Eines der wenigen Phänomene, die Felka noch fesseln konnten,
war die Emergenz. Auf Diadem, der ersten Welt, die sie nach dem Start
vom Mars mit dem allerersten nahe Lichtgeschwindigkeit fliegenden
Schiff besuchten, hatte sie zusammen mit Clavain und Galiana einen
riesigen kristallinen Organismus studiert, der Jahre brauchte, um so
etwas wie einen einzigen ›Gedanken‹ zum Ausdruck zu
bringen. Seine synaptischen Boten waren schwarze Würmer ohne
eigene Intelligenz, die sich in diesem alterslosen Gletscher durch
ein in ständiger Bewegung befindliches neuronales Netz von
eisigen Kapillarkanälen bohrten.
Sie hatte Clavain und Galiana nie ganz verziehen, dass sie sie
gewaltsam weggeholt hatten, bevor sie den Diadem-Gletscher
eingehender erforschen konnte.

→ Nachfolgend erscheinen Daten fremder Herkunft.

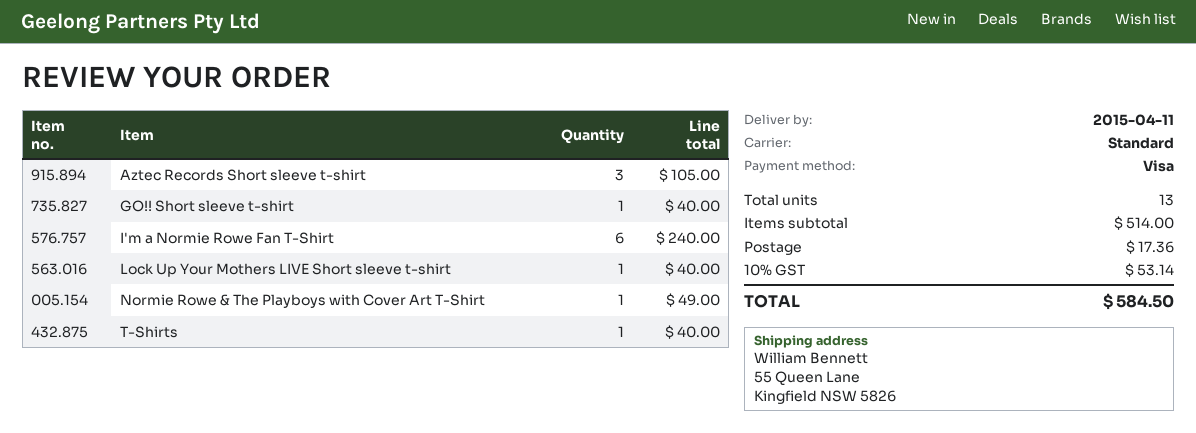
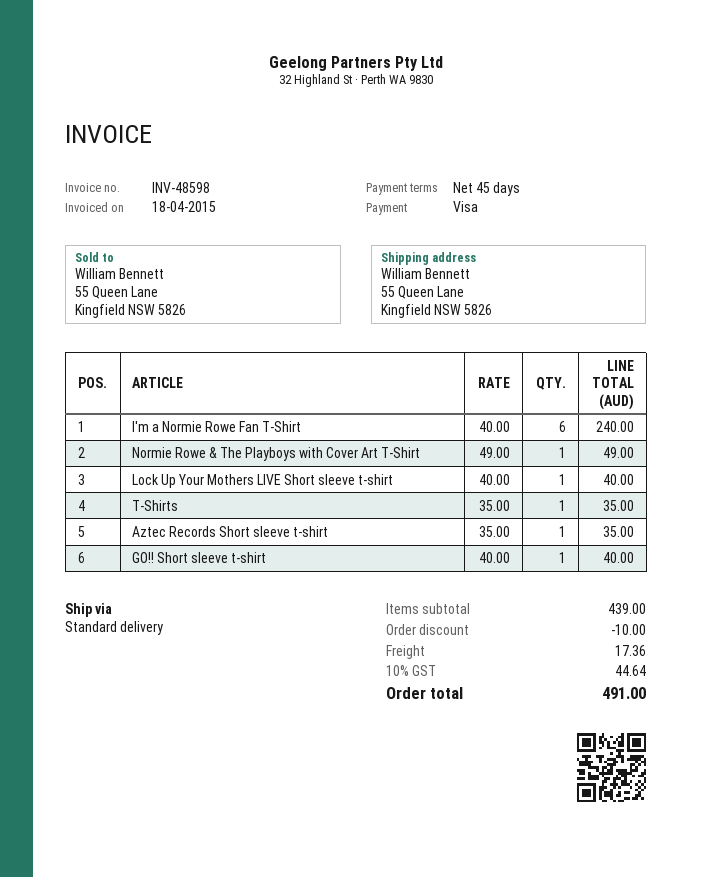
Aztec Records Short sleeve t-shirt: 3 for 105.00 -> 1 for 35.00
T-Shirts: 1 for 40.00 -> 1 for 35.00
subtotal: 514.00 -> 439.00
discount: none -> 10.00
tax: 10% = 53.14 -> 10% = 44.64
total: 584.50 -> 491.00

Seither zogen sie alle Systeme, die
aus einfachen Elementen auf unberechenbare Weise komplexe Strukturen
entstehen ließen, wie magisch an. Sie hatte zahllose
Software-Simulationen programmiert, ohne jemals überzeugt zu
sein, sie hätte damit den Kern des Problems wirklich erfasst.